Het gaat in deze aanbesteding om een prestatiecontract voor het onderhoud en beheer van een groot aantal stuw- en sluiscomplexen en bruggen in het oosten van Nederland. Het contract heeft een looptijd van zes jaar en kan daarna nog meerdere keren worden verlengd. De aanbesteding vond plaats via een concurrentiegerichte dialoog. Daar namen zes partijen aan deel, waarvan er vier uiteindelijk een inschrijving deden.

Het werk werd gegund aan de combinatie Vitaal, bestaande uit Bam Infra, Dynnig en een niet nader genoemde derde partij.

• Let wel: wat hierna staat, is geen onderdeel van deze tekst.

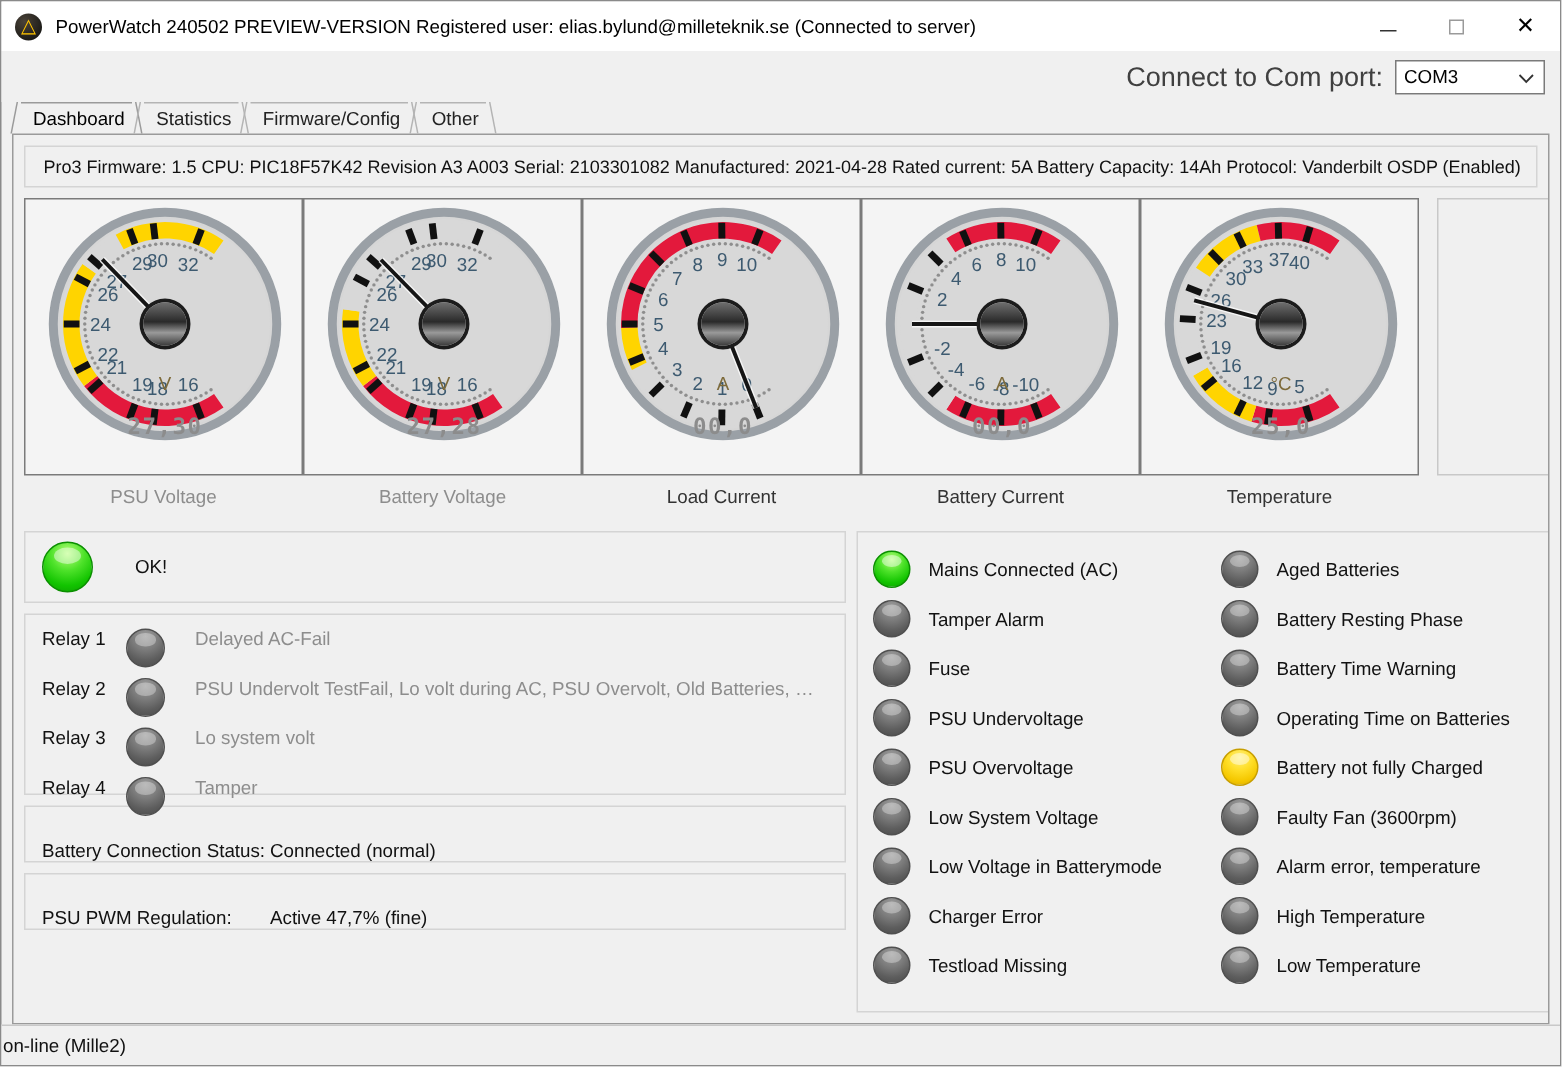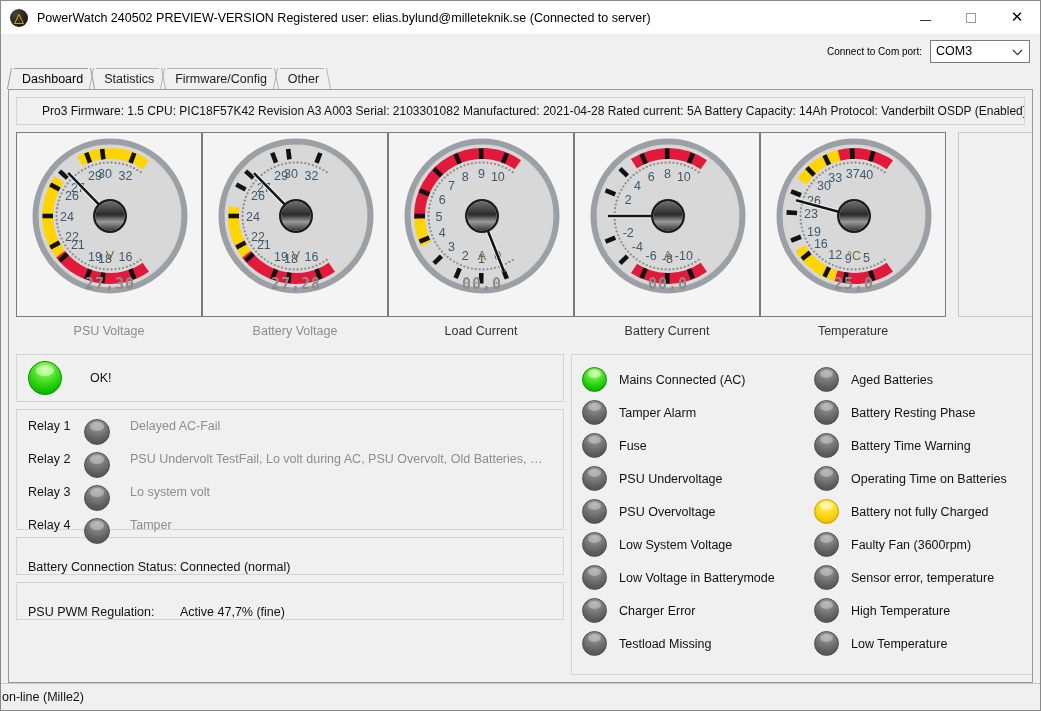--- a/index.html
+++ b/index.html
@@ -39,21 +39,21 @@
     font-size:13px; color:#222; font-family:"DejaVu Sans", sans-serif;
   }
   .winbtn.min span { display:block; width:11px; height:1px; background:#333; margin-top:6px; }
   .winbtn.max span { display:block; width:10px; height:10px; border:1px solid #9a9a9a; }
   .winbtn.close span { font-size:15px; color:#000; line-height:1; }
   
   .comrow {
     height:34px; background:#f0f0f0; display:flex; align-items:center;
     justify-content:flex-end; padding-right:10px; flex:none;
   }
-  .comlabel { font-size:10px; color:#000000; margin-right:8px; }
+  .comlabel { font-size:18px; color:#404040; margin-right:8px; }
   .comselect {
     width:100px; height:23px; background:#fff; border:1px solid #7a7a7a;
     display:flex; align-items:center; padding-left:5px; position:relative;
     font-size:12.5px; color:#000;
   }
   .comselect .chev {
     position:absolute; right:6px; top:0; height:23px; display:flex; align-items:center;
     font-size:10px; color:#333;
   }
   
@@ -75,21 +75,21 @@
   .tab.active .lskew, .tab.active .rskew { border-color:#9a9a9a; }
   .tab.active .topline { background:#9a9a9a; }
   
   .content {
     flex:1; margin:0 7px 0 7px; border:1px solid #9a9a9a; border-top:1px solid #9a9a9a;
     background:#f0f0f0; padding:7px; display:flex; flex-direction:column; gap:7px;
     overflow:hidden;
   }
   .infobar {
     height:28px; border:1px solid #d4d4d4; background:#f0f0f0;
-    display:flex; align-items:center; padding-left:25px; font-size:12px; color:#111;
+    display:flex; align-items:center; padding-left:12px; font-size:12px; color:#111;
     flex:none; white-space:nowrap; overflow:hidden;
   }
   
   .gaugerow { display:flex; gap:0; flex:none; height:215px; }
   .gaugebox {
     width:186px; height:185px; border:1px solid #7a7a7a; background:#f4f4f4;
     position:relative; flex:none;
   }
   .gaugelabel {
     height:28px; display:flex; align-items:center; justify-content:center;
@@ -890,21 +890,21 @@
             <div class="indrow">
               <div class="led sm yellow"></div>
               <div class="itext">Battery not fully Charged</div>
             </div>
             <div class="indrow">
               <div class="led sm off"></div>
               <div class="itext">Faulty Fan (3600rpm)</div>
             </div>
             <div class="indrow">
               <div class="led sm off"></div>
-              <div class="itext">Sensor error, temperature</div>
+              <div class="itext">Alarm error, temperature</div>
             </div>
             <div class="indrow">
               <div class="led sm off"></div>
               <div class="itext">High Temperature</div>
             </div>
             <div class="indrow">
               <div class="led sm off"></div>
               <div class="itext">Low Temperature</div>
             </div>
           </div>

Arcadis, Croonwolter&dros en Hollandia Services kregen op hun gezamenlijke inschrijving juist te horen dat deze vanwege een abnormaal lage inschrijving terzijde was gelegd. Rijkswaterstaat deed daar onderzoek naar en kwam tot de conclusie dat de inschrijving van de combinatie Sherpa van te veel aannames en verwachtingen afhing om in aanmerking te komen voor de gunning.

Winnende combinatie haakt aan

De combinatie spande een kort geding aan tegen Rijkswaterstaat. Vitaal wilde graag als tussenkomende partij aanschuiven omdat de uitspraak gevolgen kon hebben voor de winnaar. De rechter ging daarmee akkoord.

Sherpa wilde in de eerste plaats de opdracht gegund krijgen. Zo niet, dan zouden een aantal zaken uit de gunningsprocedure over moeten worden gedaan, of zelfs de aanbesteding als geheel. De combinatie betoogde dat Rijkswaterstaat onvoldoende inhoudelijke argumenten had om de inschrijving als abnormaal laag af te doen. Er zou voldoende duidelijk zijn gemaakt hoe de contractafspraken nagekomen zouden worden. Het zou ook niet terecht zijn dat Rijkswaterstaat vond dat Sherpa op onjuiste wijze op de toekomst vooruitloopt. Al met al vond de combinatie dat er sprake is van een slecht gemotiveerde gunningsbeslissing.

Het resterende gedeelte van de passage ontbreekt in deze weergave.